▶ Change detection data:
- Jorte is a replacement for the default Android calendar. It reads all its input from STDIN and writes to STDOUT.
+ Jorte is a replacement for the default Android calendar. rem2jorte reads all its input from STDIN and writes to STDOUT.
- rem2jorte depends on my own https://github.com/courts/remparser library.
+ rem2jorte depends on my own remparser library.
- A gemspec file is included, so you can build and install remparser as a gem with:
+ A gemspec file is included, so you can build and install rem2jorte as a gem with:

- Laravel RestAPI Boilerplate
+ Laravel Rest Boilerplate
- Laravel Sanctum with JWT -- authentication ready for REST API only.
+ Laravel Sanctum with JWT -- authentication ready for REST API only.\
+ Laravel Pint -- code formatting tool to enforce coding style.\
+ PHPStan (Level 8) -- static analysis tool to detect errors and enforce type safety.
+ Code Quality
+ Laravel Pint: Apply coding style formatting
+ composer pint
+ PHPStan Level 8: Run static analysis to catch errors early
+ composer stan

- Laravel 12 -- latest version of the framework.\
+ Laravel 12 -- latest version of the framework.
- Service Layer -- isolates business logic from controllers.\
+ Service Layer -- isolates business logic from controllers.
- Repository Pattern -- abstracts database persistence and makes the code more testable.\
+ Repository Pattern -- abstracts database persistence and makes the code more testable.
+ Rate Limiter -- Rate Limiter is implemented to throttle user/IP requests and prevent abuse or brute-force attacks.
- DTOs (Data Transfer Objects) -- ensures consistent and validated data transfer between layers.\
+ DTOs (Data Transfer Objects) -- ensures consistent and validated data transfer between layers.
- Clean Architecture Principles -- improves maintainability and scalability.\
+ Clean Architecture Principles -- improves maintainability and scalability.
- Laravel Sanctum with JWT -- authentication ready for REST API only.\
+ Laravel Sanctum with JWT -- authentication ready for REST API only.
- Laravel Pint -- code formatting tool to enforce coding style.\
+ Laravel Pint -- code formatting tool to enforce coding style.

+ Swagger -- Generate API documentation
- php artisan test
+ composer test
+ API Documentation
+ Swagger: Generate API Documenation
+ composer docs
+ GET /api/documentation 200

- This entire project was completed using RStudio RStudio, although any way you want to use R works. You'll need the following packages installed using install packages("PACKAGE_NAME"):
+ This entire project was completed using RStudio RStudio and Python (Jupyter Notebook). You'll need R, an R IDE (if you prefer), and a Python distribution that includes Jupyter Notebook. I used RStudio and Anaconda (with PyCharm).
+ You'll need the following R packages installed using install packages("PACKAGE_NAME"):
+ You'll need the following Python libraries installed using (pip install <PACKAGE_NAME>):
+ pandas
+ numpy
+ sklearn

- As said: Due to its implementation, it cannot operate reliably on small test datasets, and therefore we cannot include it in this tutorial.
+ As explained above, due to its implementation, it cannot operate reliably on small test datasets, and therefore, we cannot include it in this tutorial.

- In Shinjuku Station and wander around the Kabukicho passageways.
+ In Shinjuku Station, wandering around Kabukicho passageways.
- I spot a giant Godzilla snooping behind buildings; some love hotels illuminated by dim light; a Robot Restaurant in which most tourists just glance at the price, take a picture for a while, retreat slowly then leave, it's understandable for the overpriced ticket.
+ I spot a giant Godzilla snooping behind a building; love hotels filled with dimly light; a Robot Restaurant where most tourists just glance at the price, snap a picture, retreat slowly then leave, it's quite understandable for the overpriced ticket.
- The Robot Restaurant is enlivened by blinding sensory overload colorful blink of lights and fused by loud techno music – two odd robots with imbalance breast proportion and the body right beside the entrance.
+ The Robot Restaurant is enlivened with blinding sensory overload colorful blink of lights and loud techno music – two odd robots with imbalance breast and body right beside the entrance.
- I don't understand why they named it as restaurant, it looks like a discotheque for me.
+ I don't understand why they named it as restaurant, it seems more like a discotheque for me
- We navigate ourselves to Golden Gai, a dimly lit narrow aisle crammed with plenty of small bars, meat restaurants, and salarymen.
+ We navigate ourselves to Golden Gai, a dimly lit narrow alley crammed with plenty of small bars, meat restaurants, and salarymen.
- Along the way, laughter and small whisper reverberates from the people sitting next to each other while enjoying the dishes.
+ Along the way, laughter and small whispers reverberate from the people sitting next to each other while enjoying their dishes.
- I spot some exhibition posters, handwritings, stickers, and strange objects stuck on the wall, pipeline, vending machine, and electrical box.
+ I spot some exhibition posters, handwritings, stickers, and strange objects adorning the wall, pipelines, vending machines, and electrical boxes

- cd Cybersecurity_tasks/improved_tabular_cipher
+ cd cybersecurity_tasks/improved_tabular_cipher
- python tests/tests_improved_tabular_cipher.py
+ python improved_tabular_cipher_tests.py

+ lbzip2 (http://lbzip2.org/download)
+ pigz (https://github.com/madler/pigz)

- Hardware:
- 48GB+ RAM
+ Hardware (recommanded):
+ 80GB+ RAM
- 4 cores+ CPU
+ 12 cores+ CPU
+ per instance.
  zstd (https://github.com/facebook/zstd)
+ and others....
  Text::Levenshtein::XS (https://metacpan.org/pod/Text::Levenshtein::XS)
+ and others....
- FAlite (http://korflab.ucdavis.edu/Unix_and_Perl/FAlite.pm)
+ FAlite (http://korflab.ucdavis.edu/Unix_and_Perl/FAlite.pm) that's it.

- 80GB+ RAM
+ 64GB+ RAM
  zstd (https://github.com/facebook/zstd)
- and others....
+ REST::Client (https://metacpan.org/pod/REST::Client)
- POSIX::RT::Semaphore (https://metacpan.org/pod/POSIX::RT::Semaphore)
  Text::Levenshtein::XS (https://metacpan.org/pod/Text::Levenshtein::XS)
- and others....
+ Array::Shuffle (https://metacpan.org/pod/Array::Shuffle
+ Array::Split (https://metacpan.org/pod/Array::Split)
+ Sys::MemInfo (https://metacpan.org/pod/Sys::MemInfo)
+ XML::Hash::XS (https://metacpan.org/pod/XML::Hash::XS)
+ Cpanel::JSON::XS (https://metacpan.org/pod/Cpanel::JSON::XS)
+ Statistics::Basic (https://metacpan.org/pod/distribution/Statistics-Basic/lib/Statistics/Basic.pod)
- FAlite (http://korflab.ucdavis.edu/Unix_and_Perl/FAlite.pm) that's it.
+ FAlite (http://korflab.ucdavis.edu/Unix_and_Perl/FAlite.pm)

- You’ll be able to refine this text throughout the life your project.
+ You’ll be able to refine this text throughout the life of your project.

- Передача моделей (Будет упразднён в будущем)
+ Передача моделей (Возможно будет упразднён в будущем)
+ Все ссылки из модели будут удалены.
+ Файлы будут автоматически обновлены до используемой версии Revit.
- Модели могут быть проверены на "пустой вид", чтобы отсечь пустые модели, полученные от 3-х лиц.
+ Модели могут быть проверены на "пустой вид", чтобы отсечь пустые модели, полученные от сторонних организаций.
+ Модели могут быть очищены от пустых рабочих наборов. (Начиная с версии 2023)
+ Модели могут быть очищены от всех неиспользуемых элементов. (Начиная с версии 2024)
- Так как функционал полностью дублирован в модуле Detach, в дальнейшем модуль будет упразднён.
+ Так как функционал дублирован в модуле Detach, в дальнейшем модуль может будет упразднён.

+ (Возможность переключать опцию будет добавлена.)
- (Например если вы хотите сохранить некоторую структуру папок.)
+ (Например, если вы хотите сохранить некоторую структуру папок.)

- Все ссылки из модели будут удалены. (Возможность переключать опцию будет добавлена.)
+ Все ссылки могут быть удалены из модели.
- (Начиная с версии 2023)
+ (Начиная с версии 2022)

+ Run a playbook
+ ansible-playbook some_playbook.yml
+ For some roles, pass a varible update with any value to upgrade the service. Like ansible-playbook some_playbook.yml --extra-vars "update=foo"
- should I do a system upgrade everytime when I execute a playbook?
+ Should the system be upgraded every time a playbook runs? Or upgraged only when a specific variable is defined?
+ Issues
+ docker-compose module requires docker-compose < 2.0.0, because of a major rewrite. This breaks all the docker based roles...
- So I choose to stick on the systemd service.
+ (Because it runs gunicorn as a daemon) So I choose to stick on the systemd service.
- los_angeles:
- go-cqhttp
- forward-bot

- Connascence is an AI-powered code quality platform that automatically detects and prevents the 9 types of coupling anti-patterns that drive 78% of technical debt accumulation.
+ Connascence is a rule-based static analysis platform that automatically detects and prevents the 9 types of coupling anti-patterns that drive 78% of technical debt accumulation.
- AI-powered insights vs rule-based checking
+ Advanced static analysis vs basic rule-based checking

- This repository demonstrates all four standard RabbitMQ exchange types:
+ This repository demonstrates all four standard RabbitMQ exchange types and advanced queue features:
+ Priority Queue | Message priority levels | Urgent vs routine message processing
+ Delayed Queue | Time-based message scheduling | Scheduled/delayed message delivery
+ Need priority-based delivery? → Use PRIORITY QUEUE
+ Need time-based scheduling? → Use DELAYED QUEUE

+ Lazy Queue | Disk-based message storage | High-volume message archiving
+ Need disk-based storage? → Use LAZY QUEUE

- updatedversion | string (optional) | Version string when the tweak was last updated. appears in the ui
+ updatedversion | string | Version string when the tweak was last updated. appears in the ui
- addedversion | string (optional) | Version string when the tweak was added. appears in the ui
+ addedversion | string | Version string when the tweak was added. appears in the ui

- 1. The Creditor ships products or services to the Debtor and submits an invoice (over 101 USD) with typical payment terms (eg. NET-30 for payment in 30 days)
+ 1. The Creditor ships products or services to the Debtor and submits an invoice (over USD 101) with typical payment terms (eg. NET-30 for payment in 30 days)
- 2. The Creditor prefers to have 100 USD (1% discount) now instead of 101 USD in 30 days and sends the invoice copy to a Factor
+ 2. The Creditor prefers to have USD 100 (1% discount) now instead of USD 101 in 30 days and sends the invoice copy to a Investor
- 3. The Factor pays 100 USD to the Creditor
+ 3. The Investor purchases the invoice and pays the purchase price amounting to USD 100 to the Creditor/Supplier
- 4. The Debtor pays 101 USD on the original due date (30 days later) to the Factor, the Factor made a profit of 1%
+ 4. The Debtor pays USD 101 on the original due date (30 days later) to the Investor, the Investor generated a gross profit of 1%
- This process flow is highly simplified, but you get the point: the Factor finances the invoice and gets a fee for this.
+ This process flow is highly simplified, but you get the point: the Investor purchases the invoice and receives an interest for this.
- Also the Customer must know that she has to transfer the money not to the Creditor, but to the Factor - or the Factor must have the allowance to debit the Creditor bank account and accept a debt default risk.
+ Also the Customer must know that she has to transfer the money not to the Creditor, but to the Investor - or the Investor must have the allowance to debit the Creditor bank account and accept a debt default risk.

▶ WORK REQUEST: Search the records for the word "controllers", then list every line that has it.

▶ SOLVED EXERCISE:
- Service Layer -- isolates business logic from controllers.\
+ Service Layer -- isolates business logic from controllers.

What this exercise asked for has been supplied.